**Aim of the task**
Reproduce the entries verbatim; no pictures.

Web document revisions
_ _ _ _

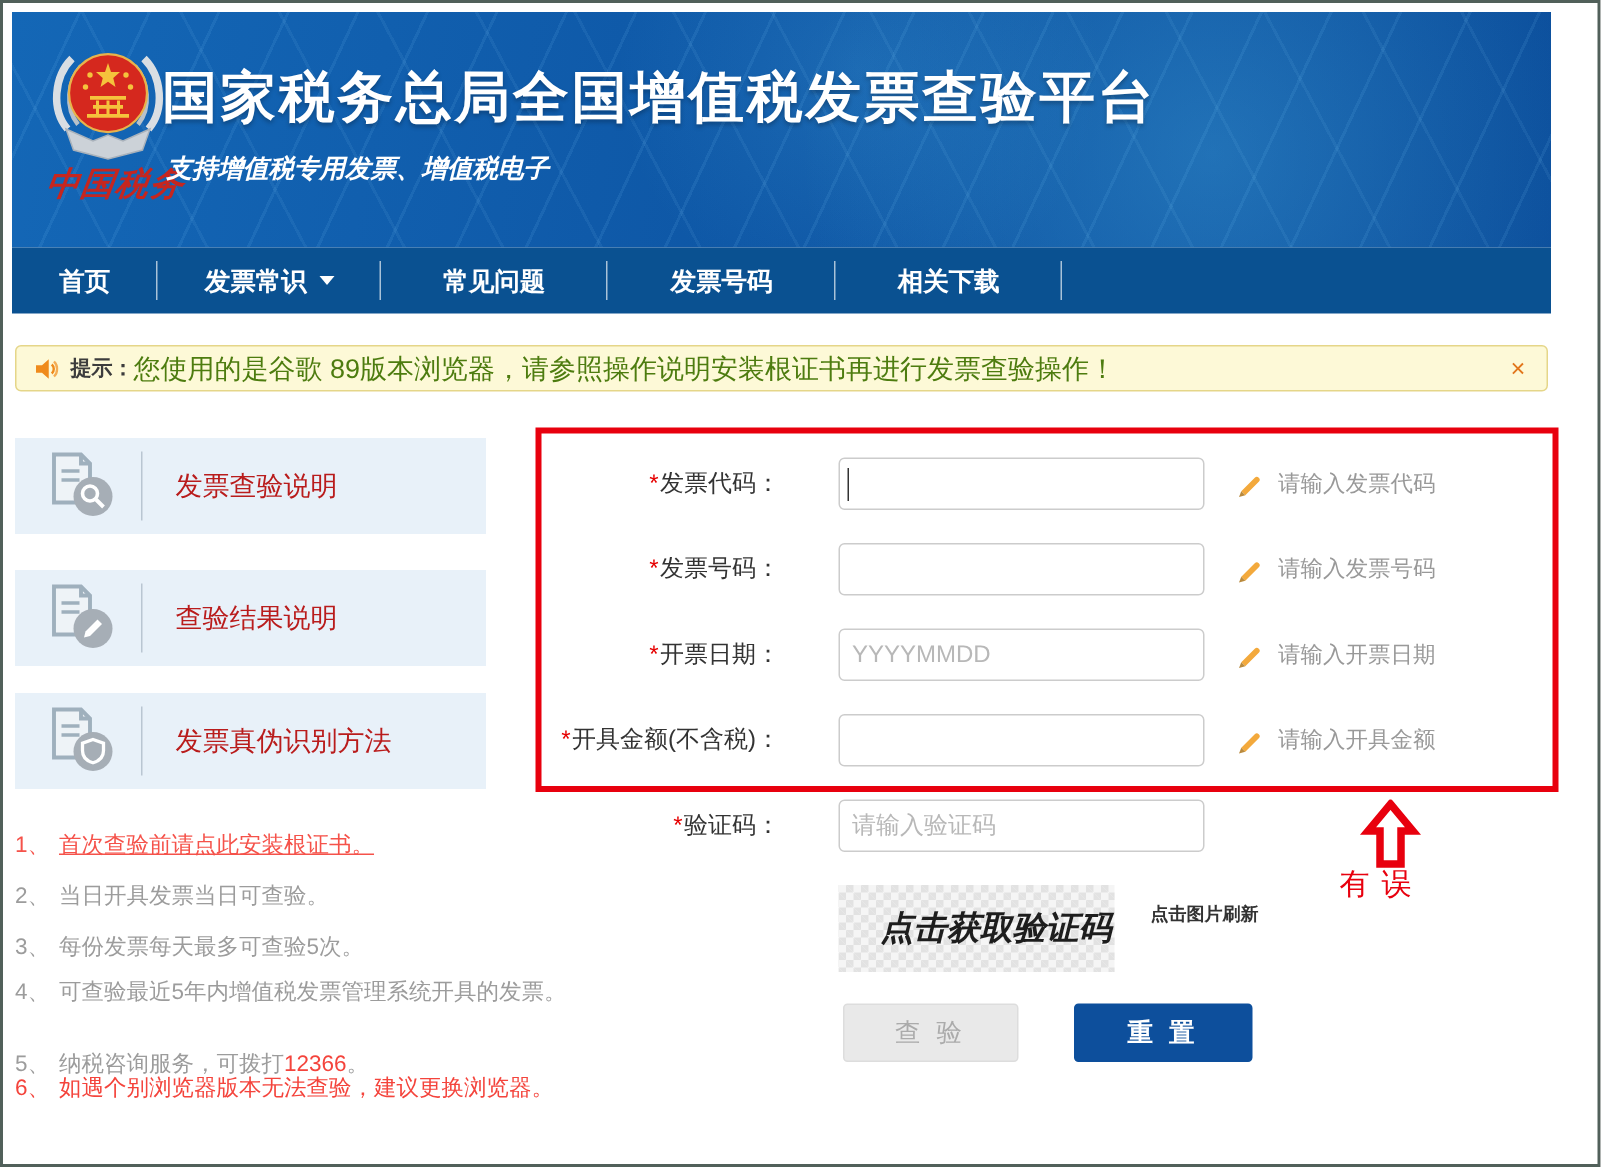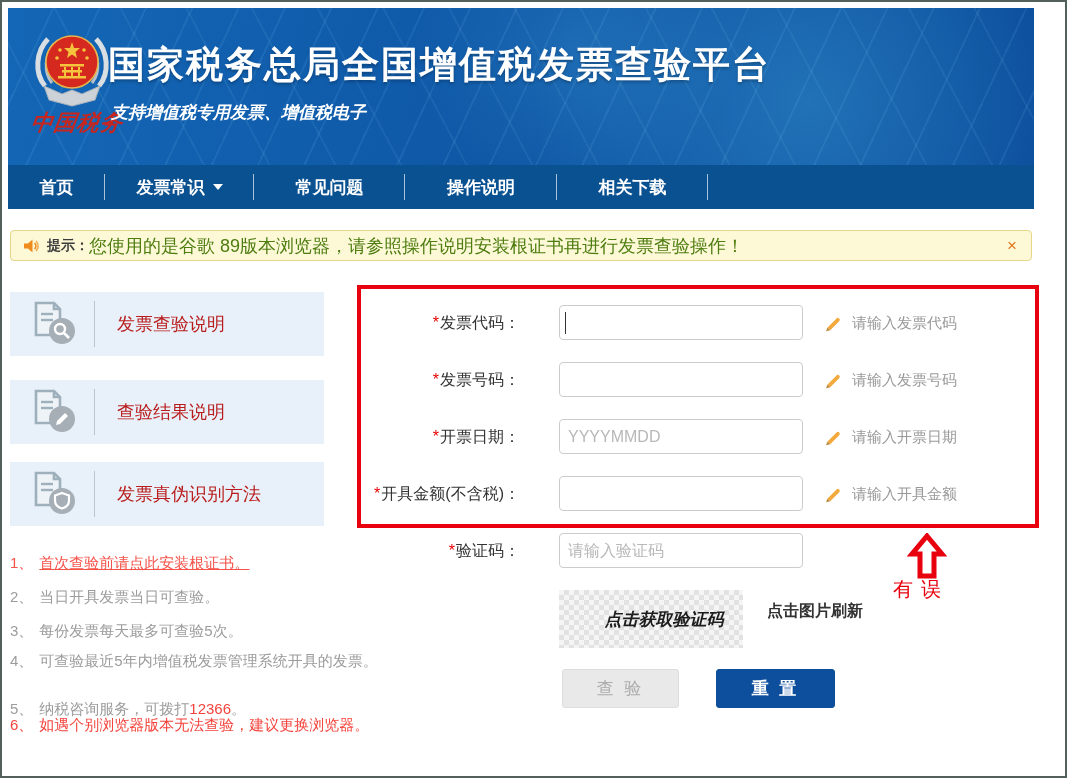--- a/index.html
+++ b/index.html
@@ -114,24 +114,24 @@
     position:absolute; left:557px; top:588px; width:184px; height:58px;
     background-color:#f5f5f5;
     background-image:
       linear-gradient(45deg,#e2e2e2 25%,transparent 25%,transparent 75%,#e2e2e2 75%),
       linear-gradient(45deg,#e2e2e2 25%,transparent 25%,transparent 75%,#e2e2e2 75%);
     background-position:0 0,5px 5px; background-size:10px 10px;
     display:flex; align-items:center; justify-content:center; cursor:pointer;
   }
   .captcha-text {
     font-family:"DejaVu Serif", serif; font-style:italic; font-weight:bold;
-    font-size:17px; color:#1d1d1d;margin-left:26px;
+    font-size:22px; color:#1d1d1d;margin-left:26px;
   }
   .captcha-refresh {
-    position:absolute; left:765px; top:599px; font-size:16px; font-weight:bold;
+    position:absolute; left:765px; top:599px; font-size:12px; font-weight:bold;
     color:#333; white-space:nowrap;
   }
   
   .btn {
     position:absolute; top:667px; height:39px; border-radius:3px; font-size:17px;
     display:flex; align-items:center; justify-content:center; cursor:pointer;
     letter-spacing:3px; font-family:"Liberation Sans", sans-serif;
   }
   .btn-submit {
     left:560px; width:117px; background:#e9e9e9; border:1px solid #ddd; color:#ababab;
@@ -177,21 +177,21 @@
       <span>首页</span>
     </div>
     <div class="nav-item" style="width:149px">
       <span>发票常识</span>
       <span class="caret"></span>
     </div>
     <div class="nav-item" style="width:151px">
       <span>常见问题</span>
     </div>
     <div class="nav-item" style="width:152px">
-      <span>操作说明</span>
+      <span>发票号码</span>
     </div>
     <div class="nav-item" style="width:151px">
       <span>相关下载</span>
     </div>
   </div>
 
   <div class="alert">
     <svg width="16" height="16" viewBox="0 0 16 16">
       <polygon points="1,5.5 5,5.5 9.5,1.5 9.5,14.5 5,10.5 1,10.5" fill="#ef8b1c"></polygon>
       <path d="M11.5,5 a4,4 0 0 1 0,6" stroke="#ef8b1c" stroke-width="1.6" fill="none"></path>

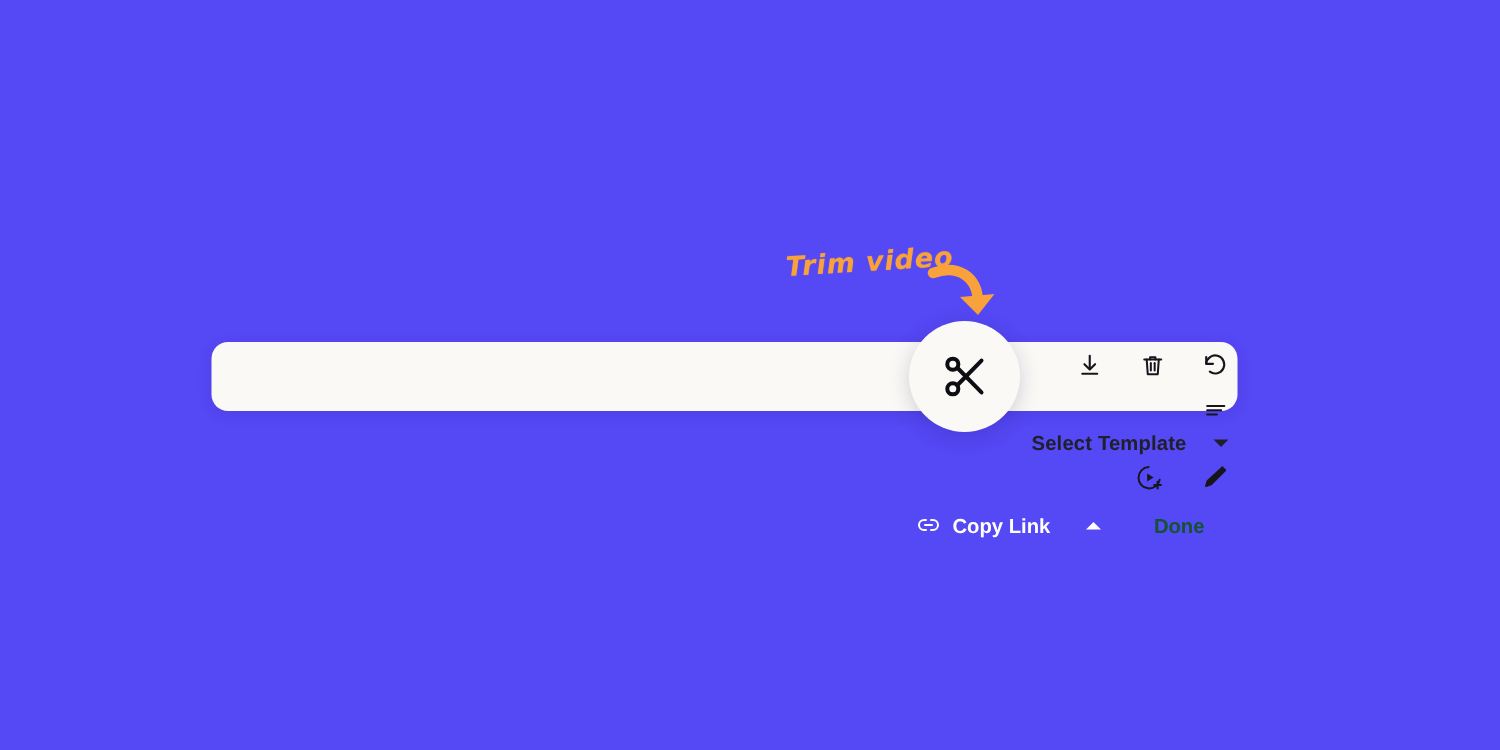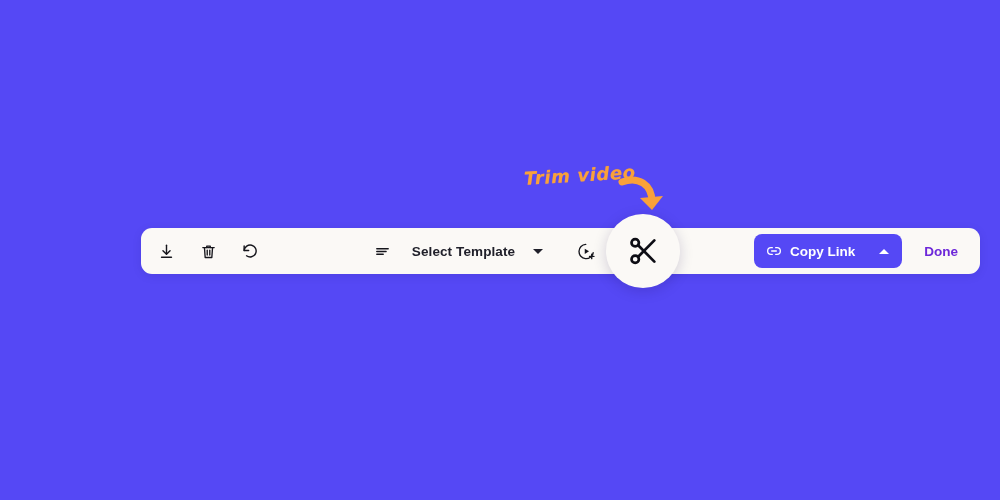--- a/index.html
+++ b/index.html
@@ -46,27 +46,28 @@
     top: 168px;
     width: 52px;
     height: 52px;
   }
 
   
   .toolbar {
     position: absolute;
     left: 141px;
     top: 228px;
-    width: 839px;
+    width: 684px;
     height: 46px;
     background: #fbf9f6;
     border-radius: 11px;
     display: flex;
-    align-items: center;
+    align-items: flex-end;
     box-shadow: 0 2px 10px rgba(20, 10, 80, 0.10);
+    flex-direction: column;
   }
 
   .tb-group {
     display: flex;
     align-items: center;
   }
 
   .tb-left {
     padding-left: 10px;
     gap: 12px;
@@ -158,21 +159,21 @@
     margin-left: 16px;
     margin-right: 2px;
   }
 
   .done-btn {
     background: transparent;
     border: none;
     cursor: pointer;
     font-size: 13.5px;
     font-weight: 600;
-    color: #6d28d9;
+    color: #14532d;
     padding: 0 14px 0 22px;
     height: 34px;
     white-space: nowrap;
   }
 
   
   .spotlight {
     position: absolute;
     left: 606px;
     top: 214px;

_ _ _ _

**Exercise response**
--- a/index.html
+++ b/index.html
@@ -114,24 +114,24 @@
     position:absolute; left:557px; top:588px; width:184px; height:58px;
     background-color:#f5f5f5;
     background-image:
       linear-gradient(45deg,#e2e2e2 25%,transparent 25%,transparent 75%,#e2e2e2 75%),
       linear-gradient(45deg,#e2e2e2 25%,transparent 25%,transparent 75%,#e2e2e2 75%);
     background-position:0 0,5px 5px; background-size:10px 10px;
     display:flex; align-items:center; justify-content:center; cursor:pointer;
   }
   .captcha-text {
     font-family:"DejaVu Serif", serif; font-style:italic; font-weight:bold;
-    font-size:17px; color:#1d1d1d;margin-left:26px;
+    font-size:22px; color:#1d1d1d;margin-left:26px;
   }
   .captcha-refresh {
-    position:absolute; left:765px; top:599px; font-size:16px; font-weight:bold;
+    position:absolute; left:765px; top:599px; font-size:12px; font-weight:bold;
     color:#333; white-space:nowrap;
   }
   
   .btn {
     position:absolute; top:667px; height:39px; border-radius:3px; font-size:17px;
     display:flex; align-items:center; justify-content:center; cursor:pointer;
     letter-spacing:3px; font-family:"Liberation Sans", sans-serif;
   }
   .btn-submit {
     left:560px; width:117px; background:#e9e9e9; border:1px solid #ddd; color:#ababab;
@@ -177,21 +177,21 @@
       <span>首页</span>
     </div>
     <div class="nav-item" style="width:149px">
       <span>发票常识</span>
       <span class="caret"></span>
     </div>
     <div class="nav-item" style="width:151px">
       <span>常见问题</span>
     </div>
     <div class="nav-item" style="width:152px">
-      <span>操作说明</span>
+      <span>发票号码</span>
     </div>
     <div class="nav-item" style="width:151px">
       <span>相关下载</span>
     </div>
   </div>
 
   <div class="alert">
     <svg width="16" height="16" viewBox="0 0 16 16">
       <polygon points="1,5.5 5,5.5 9.5,1.5 9.5,14.5 5,10.5 1,10.5" fill="#ef8b1c"></polygon>
       <path d="M11.5,5 a4,4 0 0 1 0,6" stroke="#ef8b1c" stroke-width="1.6" fill="none"></path>

--- a/index.html
+++ b/index.html
@@ -46,27 +46,28 @@
     top: 168px;
     width: 52px;
     height: 52px;
   }
 
   
   .toolbar {
     position: absolute;
     left: 141px;
     top: 228px;
-    width: 839px;
+    width: 684px;
     height: 46px;
     background: #fbf9f6;
     border-radius: 11px;
     display: flex;
-    align-items: center;
+    align-items: flex-end;
     box-shadow: 0 2px 10px rgba(20, 10, 80, 0.10);
+    flex-direction: column;
   }
 
   .tb-group {
     display: flex;
     align-items: center;
   }
 
   .tb-left {
     padding-left: 10px;
     gap: 12px;
@@ -158,21 +159,21 @@
     margin-left: 16px;
     margin-right: 2px;
   }
 
   .done-btn {
     background: transparent;
     border: none;
     cursor: pointer;
     font-size: 13.5px;
     font-weight: 600;
-    color: #6d28d9;
+    color: #14532d;
     padding: 0 14px 0 22px;
     height: 34px;
     white-space: nowrap;
   }
 
   
   .spotlight {
     position: absolute;
     left: 606px;
     top: 214px;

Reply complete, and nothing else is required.